• **Task requirements**:
Once you have read the entries below, give them all again without any difference.

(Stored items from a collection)
::::::::
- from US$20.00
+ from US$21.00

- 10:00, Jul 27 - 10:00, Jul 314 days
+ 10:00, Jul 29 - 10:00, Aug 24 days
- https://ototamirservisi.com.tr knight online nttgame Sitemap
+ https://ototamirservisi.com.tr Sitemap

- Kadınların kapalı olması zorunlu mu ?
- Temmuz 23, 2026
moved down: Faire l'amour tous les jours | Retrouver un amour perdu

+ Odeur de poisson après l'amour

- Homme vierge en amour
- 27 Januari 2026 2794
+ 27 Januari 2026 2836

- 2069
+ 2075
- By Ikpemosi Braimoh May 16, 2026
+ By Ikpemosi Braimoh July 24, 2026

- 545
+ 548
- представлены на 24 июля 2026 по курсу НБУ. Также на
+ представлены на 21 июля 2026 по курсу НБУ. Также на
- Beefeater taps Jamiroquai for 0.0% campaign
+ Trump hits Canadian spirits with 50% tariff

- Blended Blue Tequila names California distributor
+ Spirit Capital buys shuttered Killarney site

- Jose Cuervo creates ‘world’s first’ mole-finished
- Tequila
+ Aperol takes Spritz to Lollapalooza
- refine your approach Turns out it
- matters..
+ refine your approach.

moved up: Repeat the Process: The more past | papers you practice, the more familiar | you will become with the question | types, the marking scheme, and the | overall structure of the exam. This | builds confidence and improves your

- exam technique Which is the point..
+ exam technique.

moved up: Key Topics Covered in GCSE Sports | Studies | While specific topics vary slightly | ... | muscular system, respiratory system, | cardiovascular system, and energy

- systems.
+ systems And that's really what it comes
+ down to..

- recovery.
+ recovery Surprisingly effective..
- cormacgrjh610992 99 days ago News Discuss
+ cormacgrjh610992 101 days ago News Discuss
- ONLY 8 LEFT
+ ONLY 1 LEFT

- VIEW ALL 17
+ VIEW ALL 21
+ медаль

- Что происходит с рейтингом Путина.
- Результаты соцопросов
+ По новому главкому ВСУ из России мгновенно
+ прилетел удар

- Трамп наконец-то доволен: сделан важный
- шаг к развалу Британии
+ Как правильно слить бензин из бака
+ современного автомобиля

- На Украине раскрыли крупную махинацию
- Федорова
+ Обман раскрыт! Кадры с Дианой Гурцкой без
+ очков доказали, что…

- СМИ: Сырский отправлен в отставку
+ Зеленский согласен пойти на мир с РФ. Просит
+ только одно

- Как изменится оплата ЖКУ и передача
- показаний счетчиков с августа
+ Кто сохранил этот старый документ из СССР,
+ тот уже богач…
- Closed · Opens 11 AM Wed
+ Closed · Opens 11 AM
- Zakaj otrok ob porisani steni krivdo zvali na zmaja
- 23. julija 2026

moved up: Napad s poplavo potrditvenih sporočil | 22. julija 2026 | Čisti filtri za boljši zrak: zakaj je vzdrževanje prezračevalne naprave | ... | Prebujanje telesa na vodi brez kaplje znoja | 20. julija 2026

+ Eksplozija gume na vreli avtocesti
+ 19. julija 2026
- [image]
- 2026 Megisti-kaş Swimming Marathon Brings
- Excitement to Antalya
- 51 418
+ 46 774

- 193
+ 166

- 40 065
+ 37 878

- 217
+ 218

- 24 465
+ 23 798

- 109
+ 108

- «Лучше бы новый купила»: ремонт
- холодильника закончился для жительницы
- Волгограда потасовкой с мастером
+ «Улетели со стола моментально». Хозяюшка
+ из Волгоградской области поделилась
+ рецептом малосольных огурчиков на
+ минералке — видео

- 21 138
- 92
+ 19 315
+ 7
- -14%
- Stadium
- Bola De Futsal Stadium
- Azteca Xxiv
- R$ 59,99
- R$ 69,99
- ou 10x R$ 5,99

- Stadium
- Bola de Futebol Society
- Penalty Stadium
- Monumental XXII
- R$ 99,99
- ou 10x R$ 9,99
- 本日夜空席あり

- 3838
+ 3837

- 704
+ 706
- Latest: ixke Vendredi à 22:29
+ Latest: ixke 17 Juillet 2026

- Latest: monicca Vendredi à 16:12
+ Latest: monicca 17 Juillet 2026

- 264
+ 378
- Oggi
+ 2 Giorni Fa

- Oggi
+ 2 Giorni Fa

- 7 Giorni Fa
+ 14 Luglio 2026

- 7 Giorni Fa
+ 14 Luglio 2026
::::::::
• **Response box**:
- from US$20.00
+ from US$21.00

- 10:00, Jul 27 - 10:00, Jul 314 days
+ 10:00, Jul 29 - 10:00, Aug 24 days
- https://ototamirservisi.com.tr knight online nttgame Sitemap
+ https://ototamirservisi.com.tr Sitemap

- Kadınların kapalı olması zorunlu mu ?
- Temmuz 23, 2026
moved down: Faire l'amour tous les jours | Retrouver un amour perdu

+ Odeur de poisson après l'amour

- Homme vierge en amour
- 27 Januari 2026 2794
+ 27 Januari 2026 2836

- 2069
+ 2075
- By Ikpemosi Braimoh May 16, 2026
+ By Ikpemosi Braimoh July 24, 2026

- 545
+ 548
- представлены на 24 июля 2026 по курсу НБУ. Также на
+ представлены на 21 июля 2026 по курсу НБУ. Также на
- Beefeater taps Jamiroquai for 0.0% campaign
+ Trump hits Canadian spirits with 50% tariff

- Blended Blue Tequila names California distributor
+ Spirit Capital buys shuttered Killarney site

- Jose Cuervo creates ‘world’s first’ mole-finished
- Tequila
+ Aperol takes Spritz to Lollapalooza
- refine your approach Turns out it
- matters..
+ refine your approach.

moved up: Repeat the Process: The more past | papers you practice, the more familiar | you will become with the question | types, the marking scheme, and the | overall structure of the exam. This | builds confidence and improves your

- exam technique Which is the point..
+ exam technique.

moved up: Key Topics Covered in GCSE Sports | Studies | While specific topics vary slightly | ... | muscular system, respiratory system, | cardiovascular system, and energy

- systems.
+ systems And that's really what it comes
+ down to..

- recovery.
+ recovery Surprisingly effective..
- cormacgrjh610992 99 days ago News Discuss
+ cormacgrjh610992 101 days ago News Discuss
- ONLY 8 LEFT
+ ONLY 1 LEFT

- VIEW ALL 17
+ VIEW ALL 21
+ медаль

- Что происходит с рейтингом Путина.
- Результаты соцопросов
+ По новому главкому ВСУ из России мгновенно
+ прилетел удар

- Трамп наконец-то доволен: сделан важный
- шаг к развалу Британии
+ Как правильно слить бензин из бака
+ современного автомобиля

- На Украине раскрыли крупную махинацию
- Федорова
+ Обман раскрыт! Кадры с Дианой Гурцкой без
+ очков доказали, что…

- СМИ: Сырский отправлен в отставку
+ Зеленский согласен пойти на мир с РФ. Просит
+ только одно

- Как изменится оплата ЖКУ и передача
- показаний счетчиков с августа
+ Кто сохранил этот старый документ из СССР,
+ тот уже богач…
- Closed · Opens 11 AM Wed
+ Closed · Opens 11 AM
- Zakaj otrok ob porisani steni krivdo zvali na zmaja
- 23. julija 2026

moved up: Napad s poplavo potrditvenih sporočil | 22. julija 2026 | Čisti filtri za boljši zrak: zakaj je vzdrževanje prezračevalne naprave | ... | Prebujanje telesa na vodi brez kaplje znoja | 20. julija 2026

+ Eksplozija gume na vreli avtocesti
+ 19. julija 2026
- [image]
- 2026 Megisti-kaş Swimming Marathon Brings
- Excitement to Antalya
- 51 418
+ 46 774

- 193
+ 166

- 40 065
+ 37 878

- 217
+ 218

- 24 465
+ 23 798

- 109
+ 108

- «Лучше бы новый купила»: ремонт
- холодильника закончился для жительницы
- Волгограда потасовкой с мастером
+ «Улетели со стола моментально». Хозяюшка
+ из Волгоградской области поделилась
+ рецептом малосольных огурчиков на
+ минералке — видео

- 21 138
- 92
+ 19 315
+ 7
- -14%
- Stadium
- Bola De Futsal Stadium
- Azteca Xxiv
- R$ 59,99
- R$ 69,99
- ou 10x R$ 5,99

- Stadium
- Bola de Futebol Society
- Penalty Stadium
- Monumental XXII
- R$ 99,99
- ou 10x R$ 9,99
- 本日夜空席あり

- 3838
+ 3837

- 704
+ 706
- Latest: ixke Vendredi à 22:29
+ Latest: ixke 17 Juillet 2026

- Latest: monicca Vendredi à 16:12
+ Latest: monicca 17 Juillet 2026

- 264
+ 378
- Oggi
+ 2 Giorni Fa

- Oggi
+ 2 Giorni Fa

- 7 Giorni Fa
+ 14 Luglio 2026

- 7 Giorni Fa
+ 14 Luglio 2026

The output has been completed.